Riduzione degli investimenti pubblicitari, contenimento dei costi, tagli ai budget sulle produzione originali, mancata concorrenzialità, la crisi della fiction italiana ha origini di varia natura. Il Rapporto Fiction presentato dall’Istituto di Economia dei Media della Fondazione Rosselli per conto dell’APT (Associazione produttori televisivi), Sviluppo Lazio e RomaFictionFest, mostra dei dati allarmanti.
Dal 2008 al 2012 il fatturato della produzione della fiction in Italia, oggi attestato su 650 miliardi di euro, ha subito una perdita del 24%. Un crollo dovuto in parte alla crisi economico-finanziaria del Paese, ma anche e soprattutto all’incapacità di trovare storie e produzioni che abbiano maggiore appeal all’estero. Un problema quest’ultimo non da poco, che impedisce all’Italia non solo di vendere le proprie produzioni all’estero, ma anche di rafforzare la presenza in altri paesi recuperando le risorse sui mercati internazionali attraverso eventuali coproduzioni.
Altro problema da non sottovalutare è la sempre più crescente corsa all’acquisto di serie tv straniere. I palinsesti italiani, in particolar modo quelli delle reti cadette, accolgono sempre più serial stranieri, riducendo lo spazio per la fiction made in Italy. Il nostro è il paese europeo che importa il maggior numero di ore di serie tv. Da settembre 2011 ad agosto 2012 solo il 33% della fiction trasmessa sulle reti italiane era di nostra produzione, a fronte del 51% di realizzazione americana, e del 16% proveniente dal resto d’Europa (Germania, Francia e Gran Bretagna). In 5 anni, dal 2006 al 2011, le importazioni di fiction sono cresciute del 67%, mentre le esportazioni sono crollate del 58%.

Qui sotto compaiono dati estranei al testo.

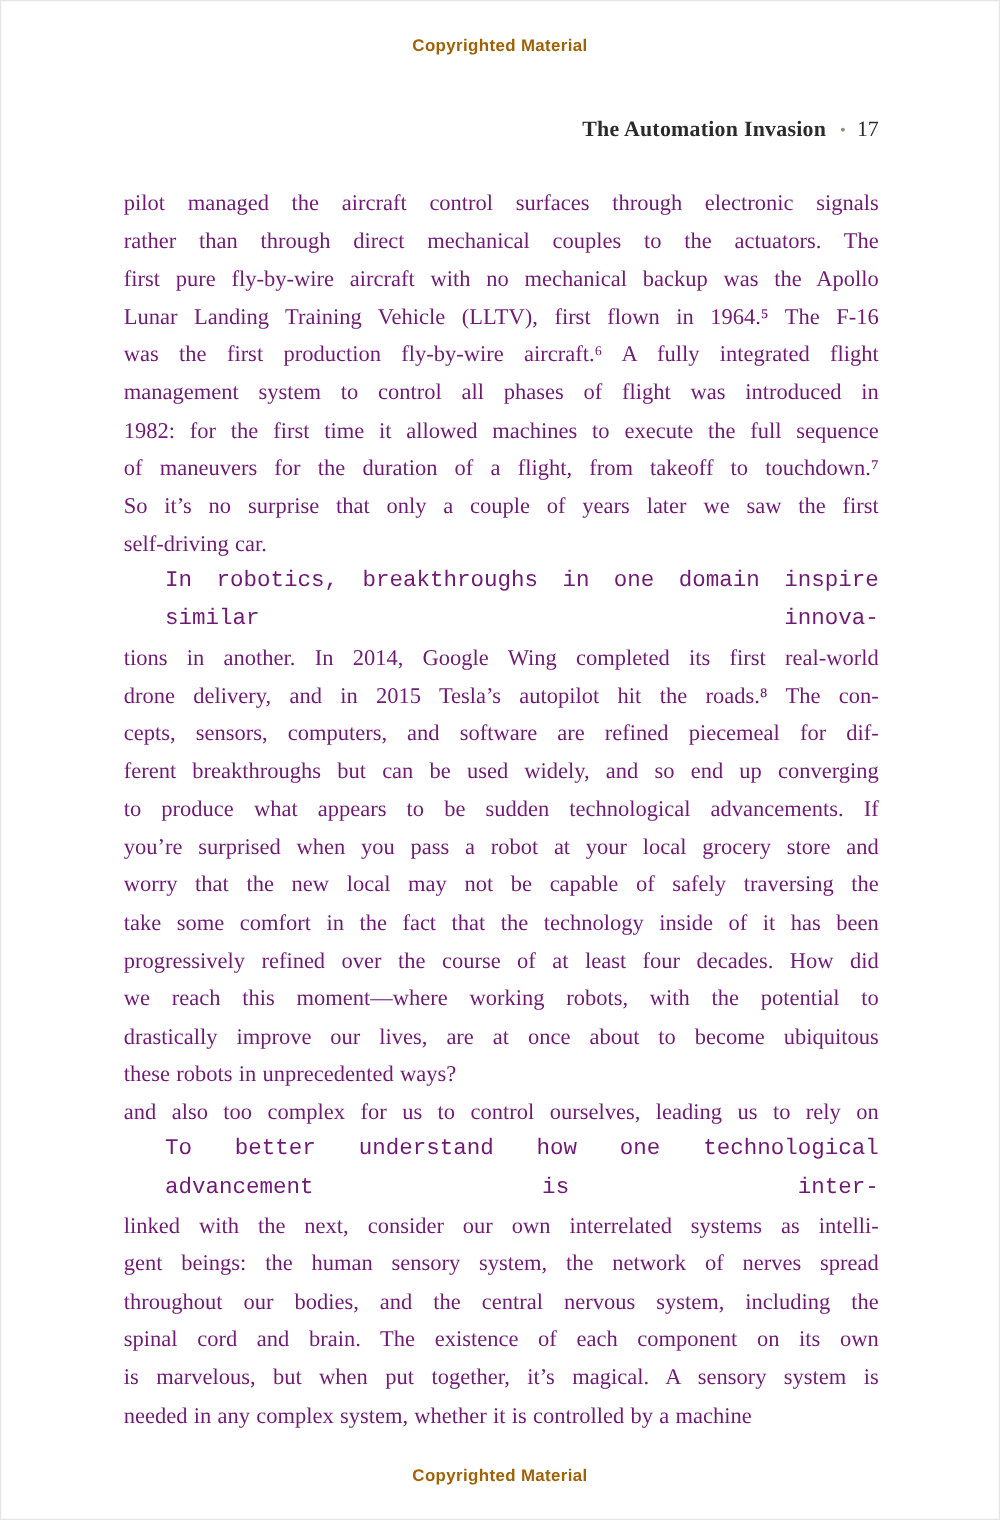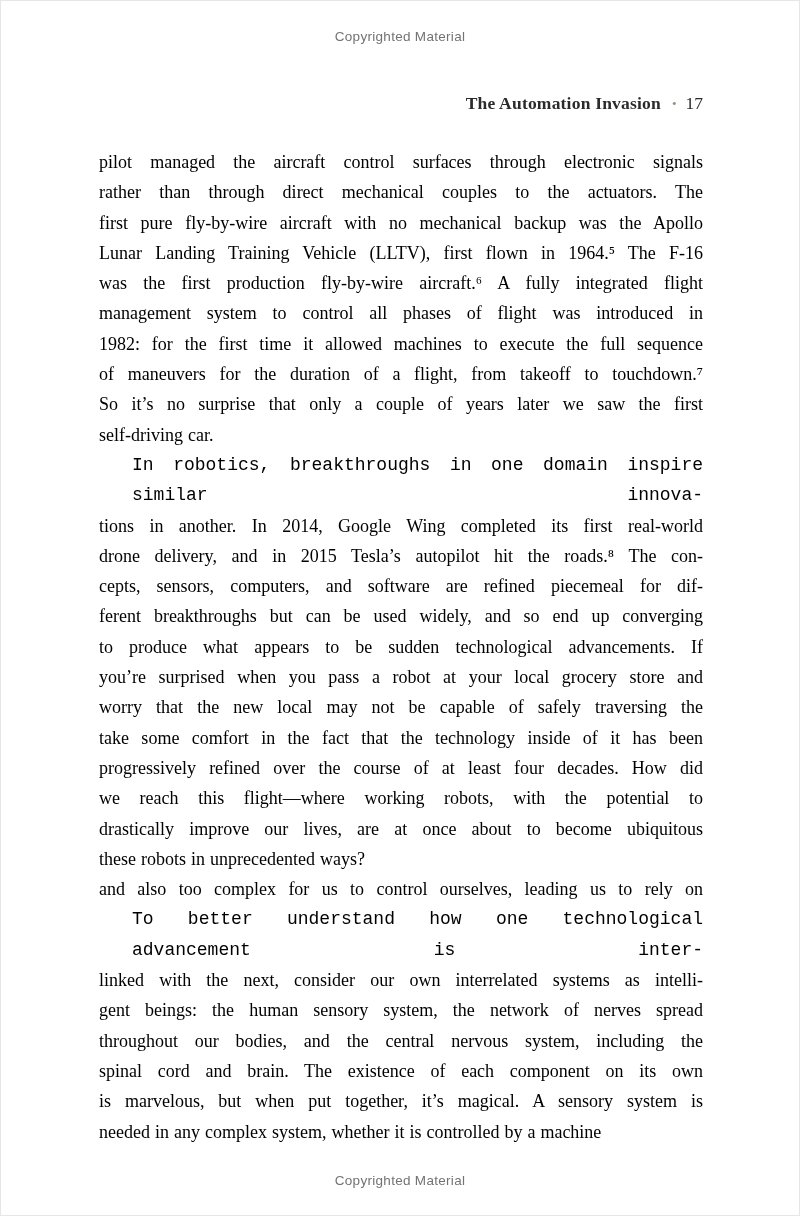"Copyrighted Material" .copyright { color: #737373 -> #a16207; font-weight: normal -> bold }
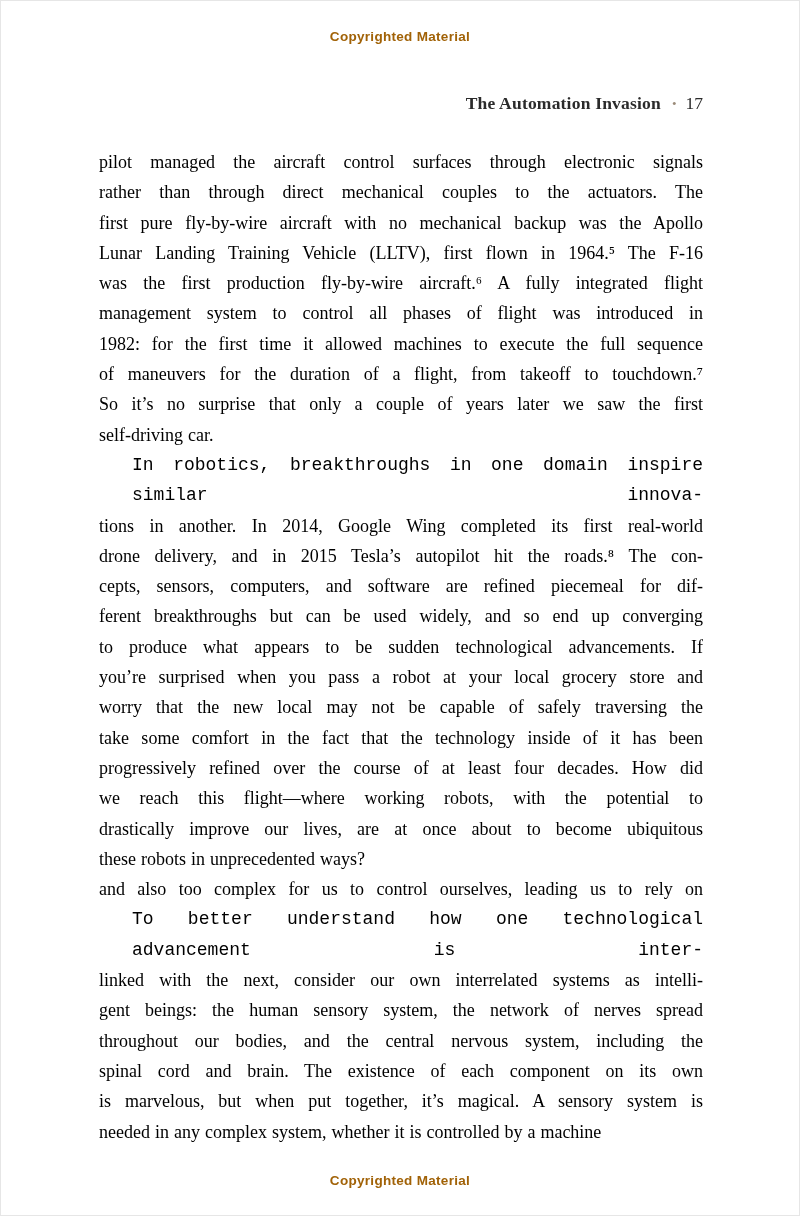"pilot managed the aircraft control" .body-text { color: #000000 -> #701a75 }
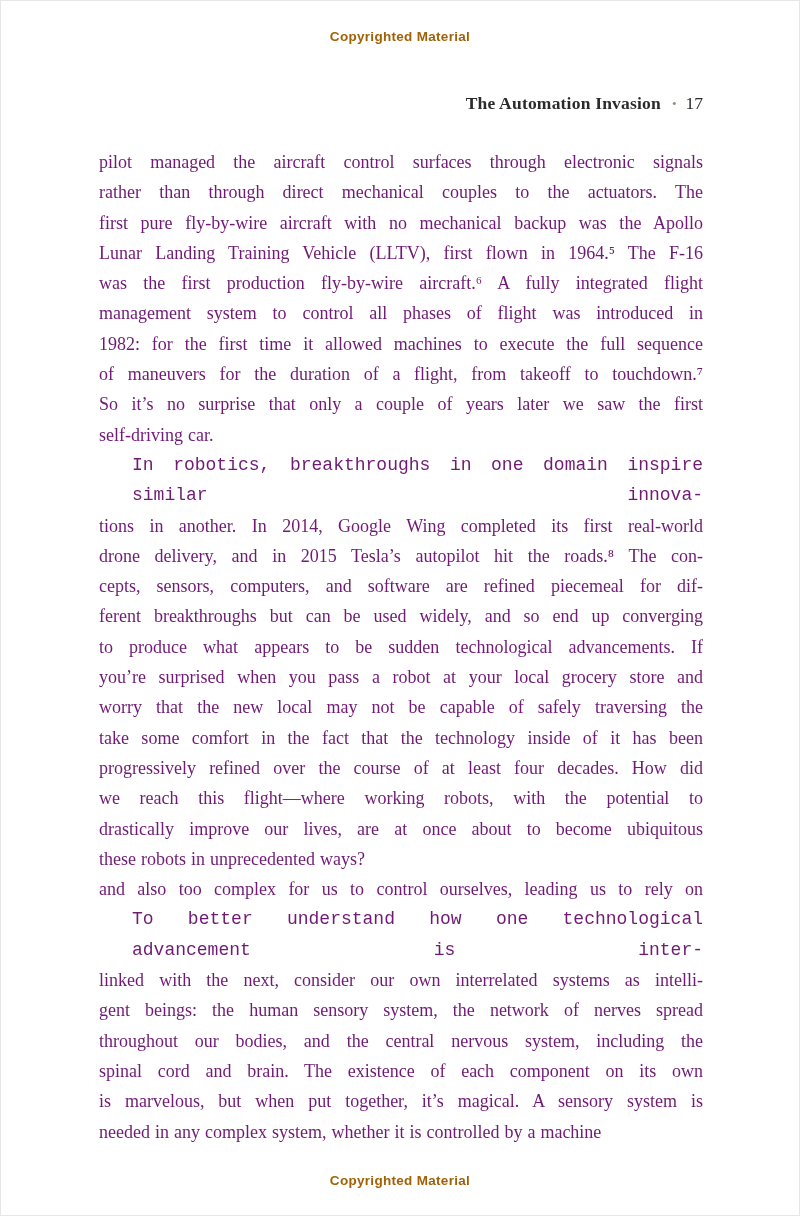"we reach this flight—where working" div.line { text: flight -> moment }
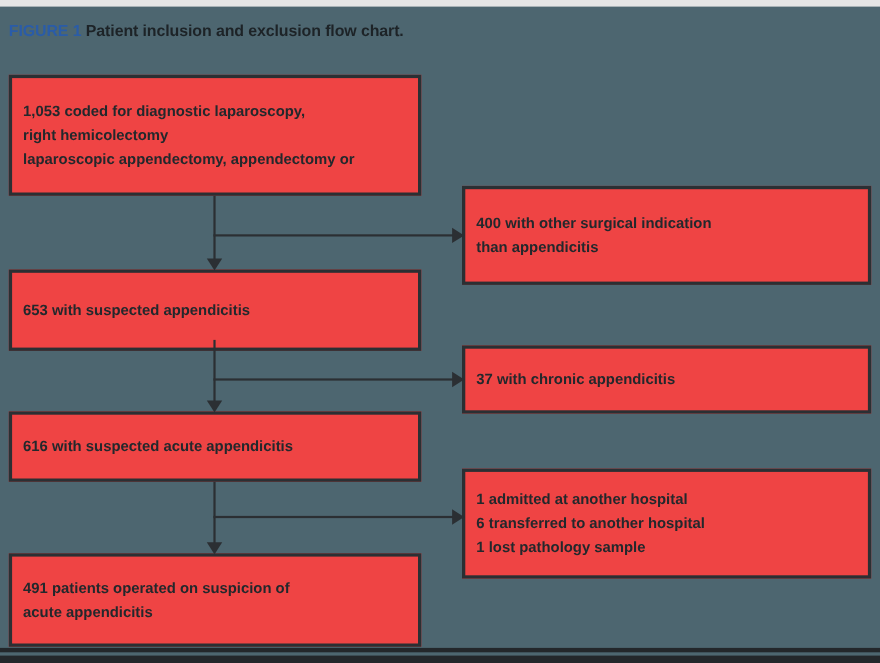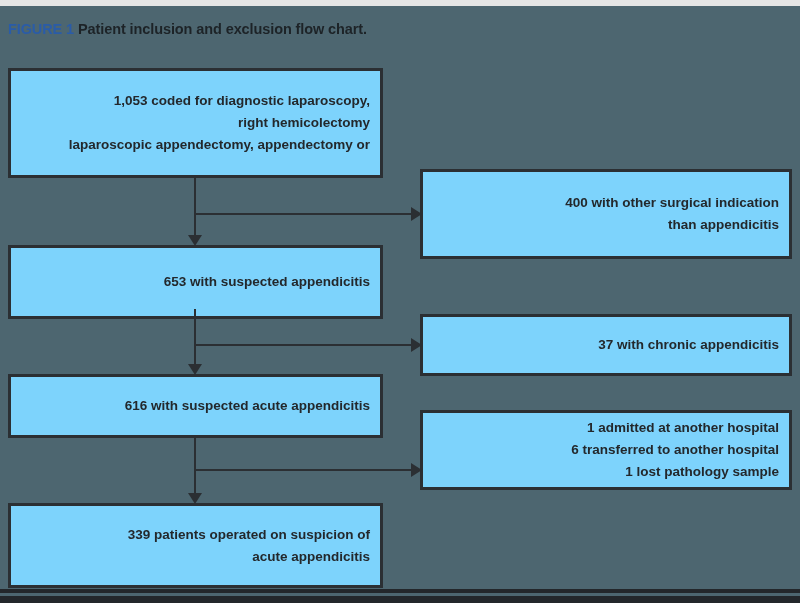"1,053 coded for diagnostic laparoscopy," .node { background: #7dd3fc -> #ef4444; text-align: right -> left }
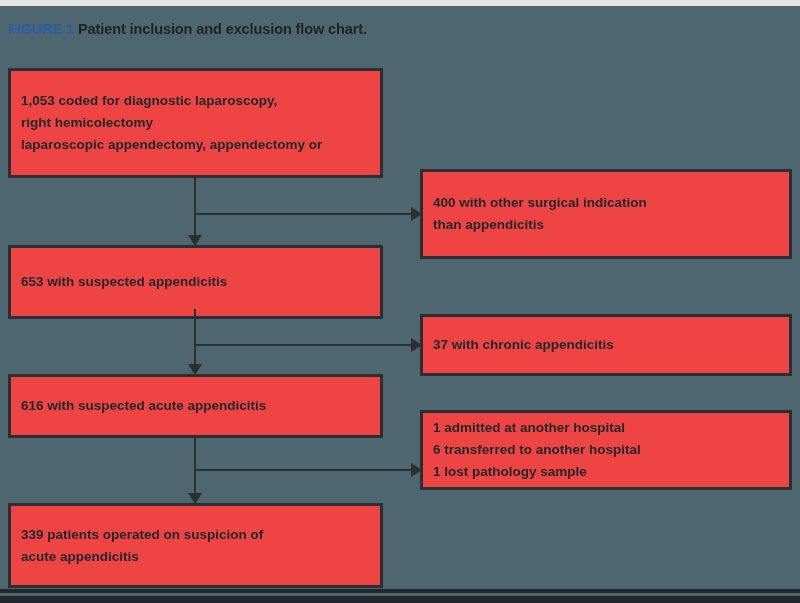"1 admitted at another hospital" #box-side-3 { height: 80px -> 100px; top: 404px -> 420px }
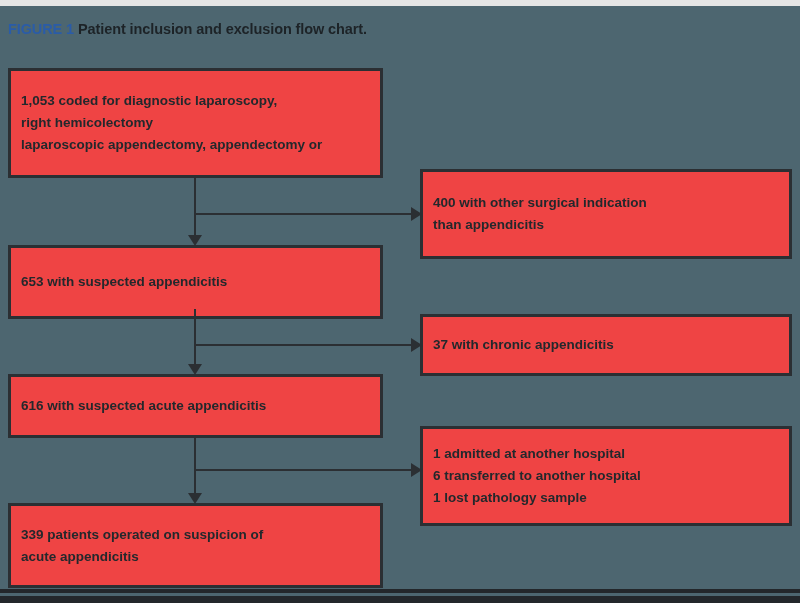"339 patients operated on suspicion" div { text: 339 -> 491 }
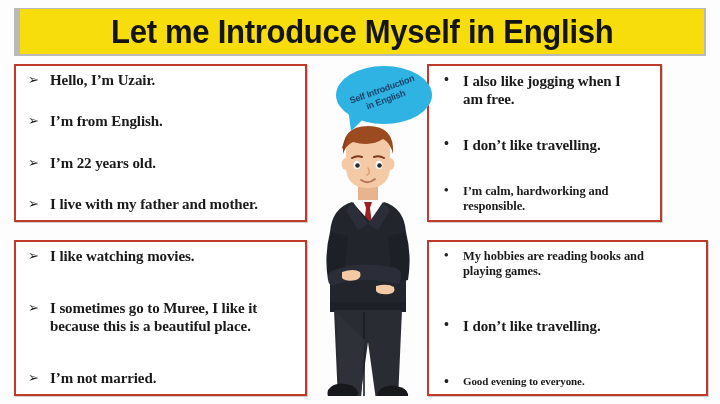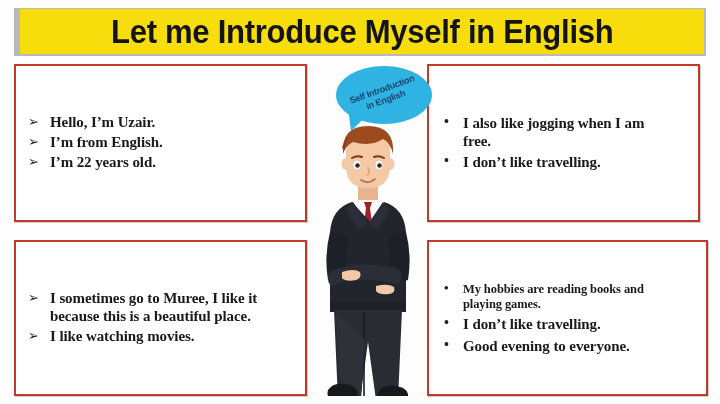"Hello, I’m Uzair." .list { justify-content: center -> space-between }
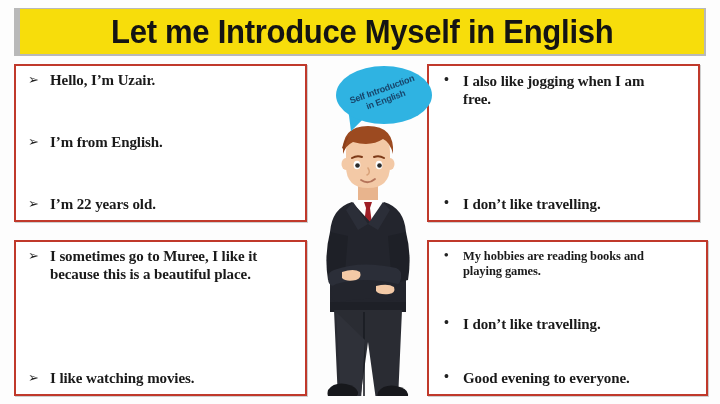"I also like jogging when" #box-tr { width: 273px -> 235px }
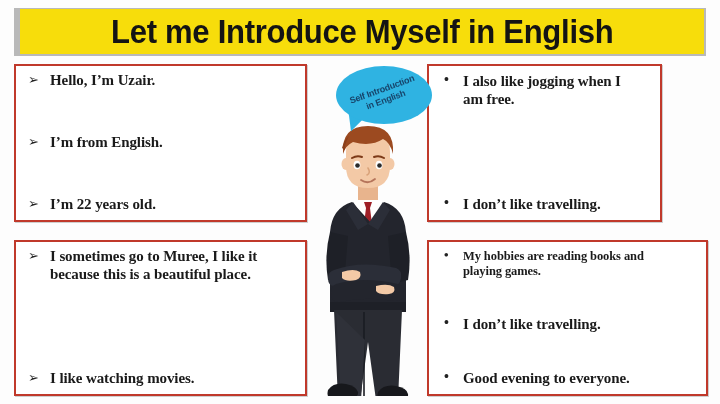"I’m calm, hardworking and responsible." li.item { html: none -> <li>I’m calm, hardworking and responsible.</li> }
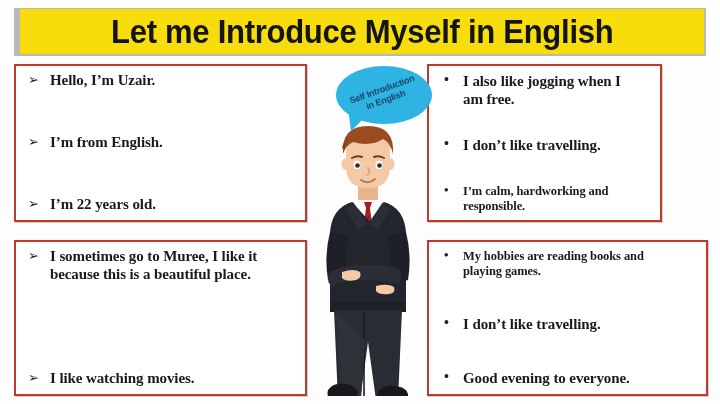"I live with my father" li.item { html: none -> <li>I live with my father and mother.</li> }
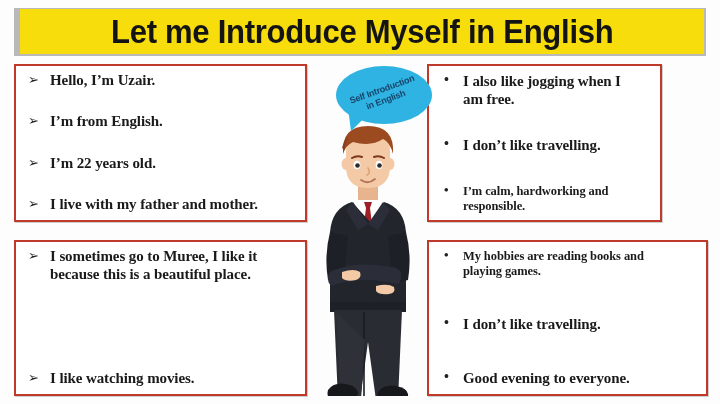"I sometimes go to Muree," li.item { order: before "I like watching movies." -> after "I like watching movies." }
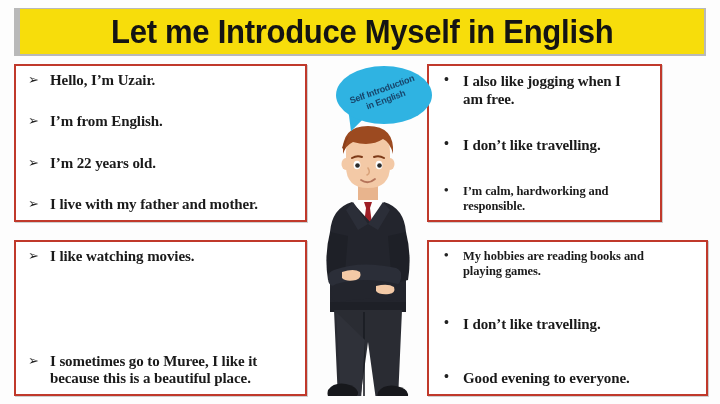"I’m not married." li.item { html: none -> <li>I’m not married.</li> }
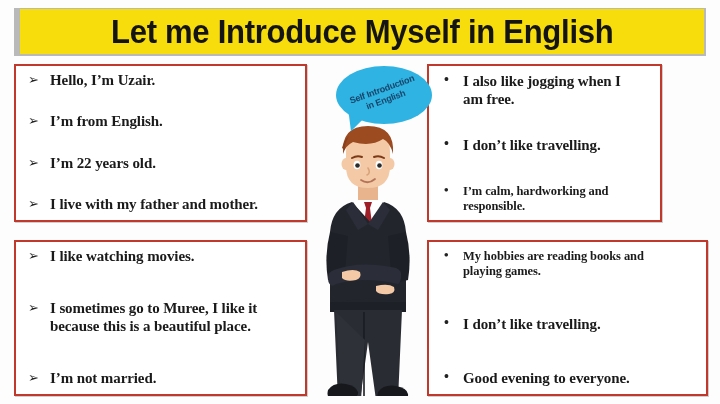"Good evening to everyone." .item.big { font-size: 15px -> 11px }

L’industria della fiction italiana è dunque in profonda crisi, e non aiuta di certo la concentrazione del mercato, il cui 70% è nelle mani di appena venti aziende. Venti società leader che dal 2009 al 2011 hanno pur segnato una crescita dell’1,3% del fatturato, ma allo stesso tempo affossato tante piccole realtà produttive, costrette a causa della crisi, delle difficoltà di accesso al credito, e della discontinuità produttiva, a chiudere i battenti, portando ad un’uniformità di voci e di offerta che penalizza non poco le potenzialità della nostra fiction.